CB: RATS claim is interesting because it also allows ASN OIDs.
AR: It's a good idea and it can be added.
CB: OID also relies on registration but you can still go into a private
space.
AR: Sure. The applications I'm talking about won't use OIDs unless
forced to do, but they work well too. I'd consider them overkill.
CB (continuing on p5): snapshot of currently allocated/available tags.
CB (p6): Different policy allocations, depending on the tag value and
(where it falls in) the range.
CB (p7): No extensibility in JSON, so JSON-LD has to use objects (maps)
in a non-transparent way. The alternative is using URIs an namespace,
with the related typical problems of dereferenceability.
CB (p8): Another case study is RFC 9290 (was -core-problem-details),
where type-tagging is used with URI reference. -7807-bis somehow went on
considering a registry. RFC 9290 focuses on integer, but with URIs as a
fallback.
CB (p9): COTX from Anders uses text strings. Easy to come up with, some
more difficult to handle in comparison to the CBOR tag ecosystem.
CB (p10): Prospective landing of COTX in CBOR: 1+2 tag (since URIs are
big already). Advised to not raise this as a replacement for tags.
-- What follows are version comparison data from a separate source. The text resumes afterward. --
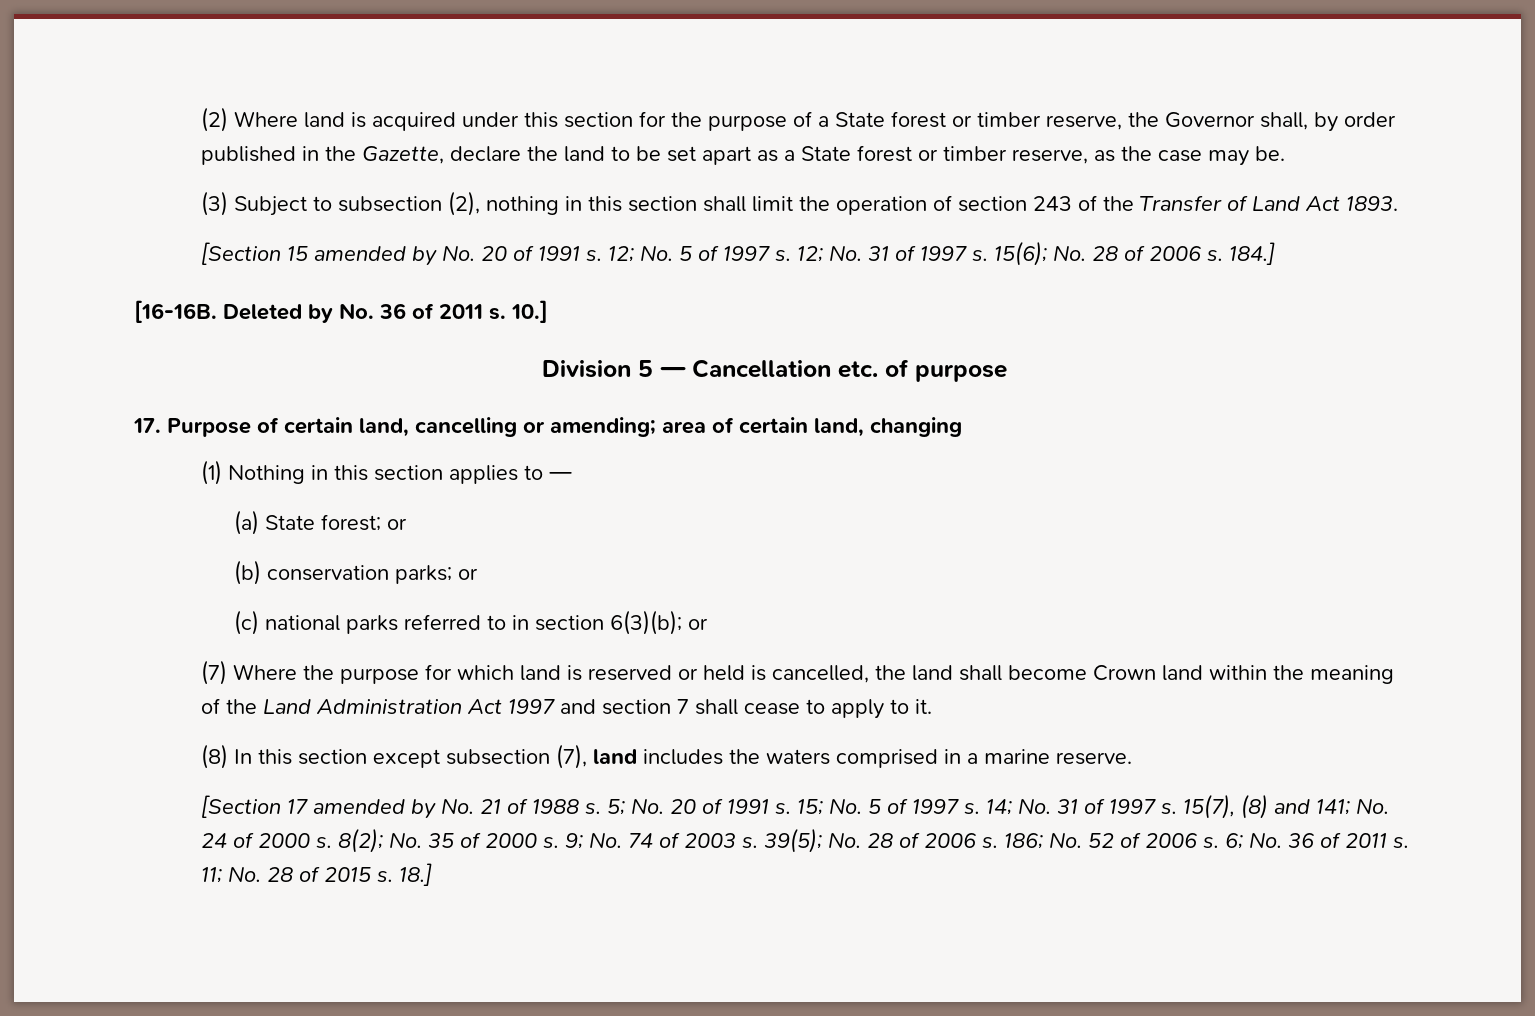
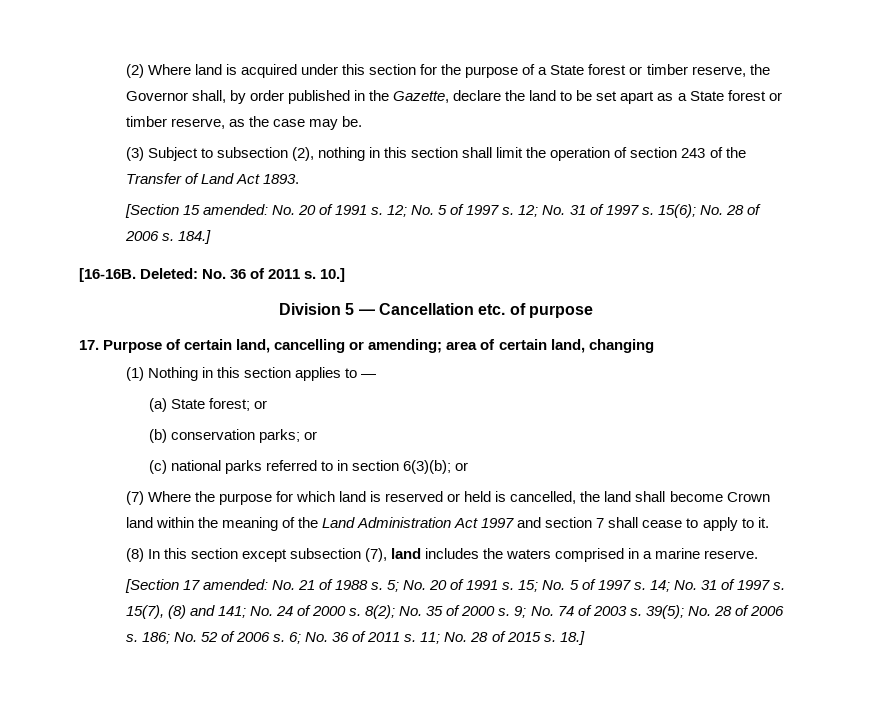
- [Section 15 amended by No. 20 of 1991 s.
+ [Section 15 amended: No. 20 of 1991 s.
- Deleted by No. 36 of 2011 s.
+ Deleted: No. 36 of 2011 s.
- [Section 17 amended by No. 21 of 1988 s.
+ [Section 17 amended: No. 21 of 1988 s.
CA: I concur that a Designated Expert would likely go for this outcome.

AR: If it looks like replacement ... it's an addition, merely aligning
with other things (verified credentials, ISO 20022, other systems with
URIs/URNs) to not force these people into something they don't want to
do -- otherwise they maybe don't transition, and I want them to.

CA: Any other CBOR users where this would have been convenient?

AR: I know of EAD where they use URLs instead of tags. Or you just
reject any object that with a tag you don't recognize.

CL: Authoring CBOR and CWT for common access token. Often have alternate
types that can be chosen (matching one of several variants). Scope of
tags would be dedicated to this particular context of that match
operation. So rather than registering a tag, we do like in COTX (?)
where we use array with first element indicating what follows.
CA: Do you know about the proposal on tags usable for enums? (minute
taker: See end of section)
CL: Vaguely recall it but don't remember specifics; would be interested
but it might not be available fast enough.
CB: Didn't we register tags for enums?
CA: Quite possibly; I'll double-check.

CA: Anyone interested, please check the COTX proposal and give specific
comments on the mailing list. Nothing should stop a request for
registration here, it should be able to progress.
AR: Who handles the registration?
CA: You send a mail to IANA asking for the tag assignment, and you can
possibly give a suggestion (reasonably in the 1+2 range). Then IANA
forwards this to Carsten and me as Designated Experts.
CB: There is a form at https://www.iana.org/form/protocol-assignment
CB: These are registered (101, 121-127, 1280-1400)

CL (on chat):
https://datatracker.ietf.org/doc/draft-bormann-cbor-notable-tags/
Section 9.1 looks to provide alternatives.

CBOR use in IETF and other SDOs

IETF 116 agenda (no discussion this time)

CA: Let the Chairs know if/when you have any topics to propose.

AOB

CA: We'll talk in two weeks for the next interim meeting. Please fill in
the notes with proposed agenda items for that.